Today's post is in honor of number 6, Julius Erving. He was born on February 22, 1950 (my birthday, just 43 years early), played basketball for Massachusetts Amherst and was selected as the 12th overall pick by the Milwaukee Bucks. He played in the NBA for 17 years and is considered one of the best dunkers of all time. Recently, there has been some discussion about switching the NBA's logo depicting Jerry West to feature an Erving dunk, but it doesn't seem likely to happen. He was nicknamed "Dr. J", which influenced the nicknames of both Boston Celtics' Glenn "Doc" Rivers (he had a poster of Erving in his Marquette dorm room) and rapper Dr. Dre and the real name of Chicago Bears defensive end Julius Peppers.

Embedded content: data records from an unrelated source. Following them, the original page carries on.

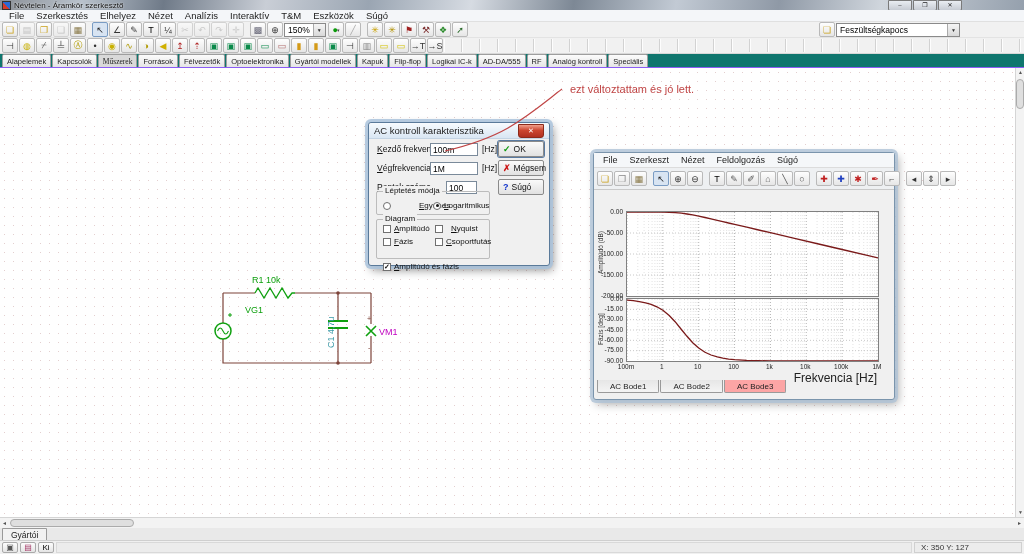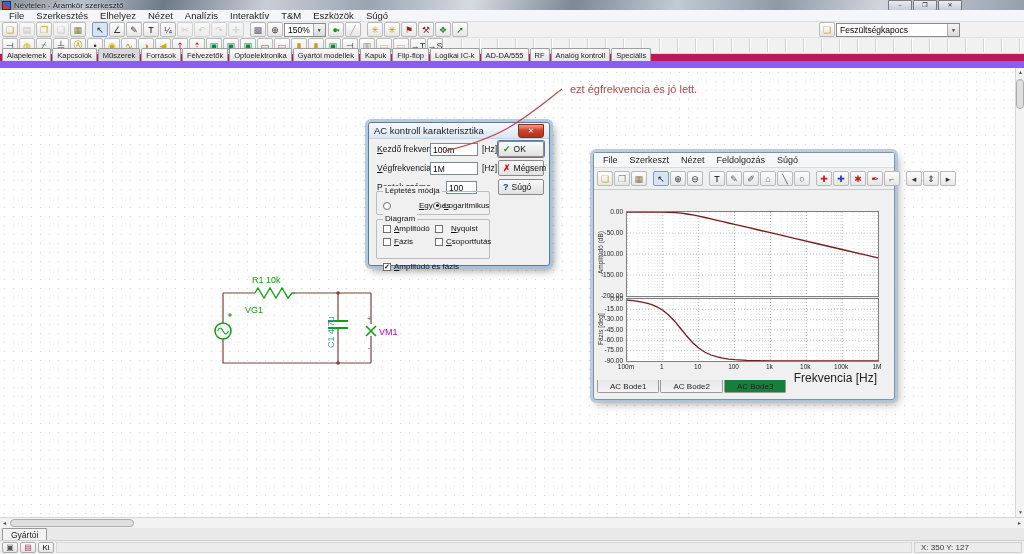"Alapelemek" .tabsrow { background: #be185d -> #0f766e; border-bottom: 7px solid #8b5cf6 -> 1px solid #8b5cf6 }
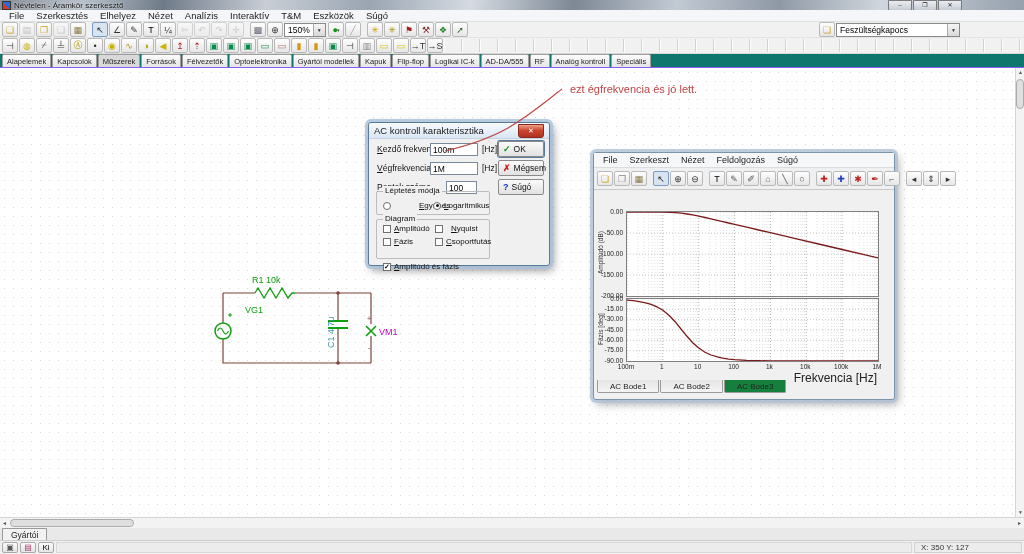"Műszerek" .ctab.active { font-family: none -> Liberation Serif, serif }
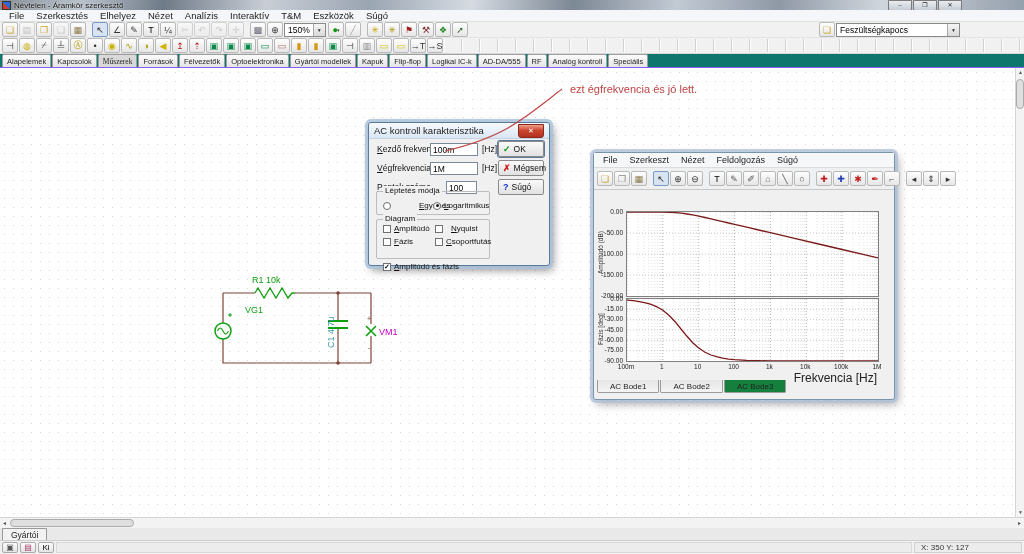"ezt égfrekvencia és jó lett." div.annot-text { text: égfrekvencia -> változtattam }
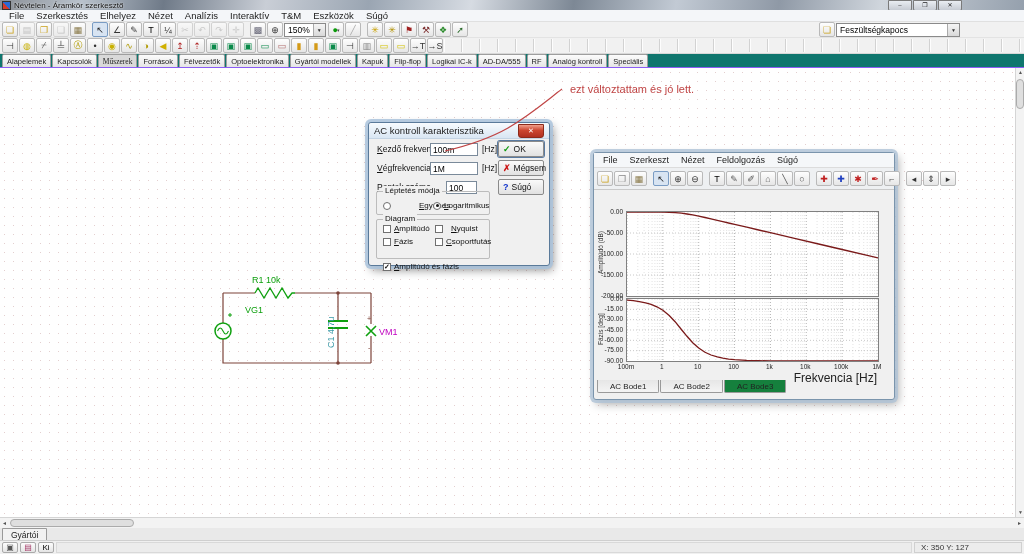"AC Bode3" .btab.active { background: #15803d -> #fca5a5 }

Here's something not to watch: The ESPN documentary on the scUM's "Fab Five". For those of you who don't know, the "Fab Five" was the nickname for five players in Michigan's 1991 recruiting class (Chris Webber, Jalen Rose, Juwan Howard, Jimmy King, and Ray Jackson). The five supposedly revolutionized the game of basketball. They never won a championship, though they came close and might have if Chris Webber hadn't called a timeout against UNC in 1993 when they had none remaining, resulting in a technical foul. What they did make popular was trash talking, shaved heads, baggy shorts, black shoes, and high black socks. More often than not, they're associated with the University of Michigan basketball scandal, where scUM booster Ed Martin gave Chris Webber roughly $280,000 in a span of five years. Three other players not from the Fab Five were involved, as was the coach, Steve Fisher (currently the coach of San Diego State. Michigan fired him). The University of Michigan ended up vacating every game in the 1992-93 season as well as 1995-96 through 1997-98, which included the 1992 and 1993 Final Fours, the 1997 NIT title, and the 1998 Big Ten Championship. I'm not sure what exactly the documentary is going to focus on. Yay for cheating!

Live long and prosper,
The Sports Nerd

1 comment:

  1. Erin,

    Great commentary as always. Something other than college basketball that I find interesting to talk about this time of year is the NFL draft. It always amazes me how many late round picks end up being great professionally and how many first round and even first overall picks end up being complete flops. People have always talked about the NFL and the NCAA as being different types of football, but with the exception of a few penalty technicalities and the fact that the option and more unorthodox offensive plays are usually useless against the faster, more disciplined defenses (except when the Steelers used it against the Packers in the Super Bowl :/), I have a tough time seeing exactly how this works. Is it simply that players mature at different times in their lives? I don't quite get it.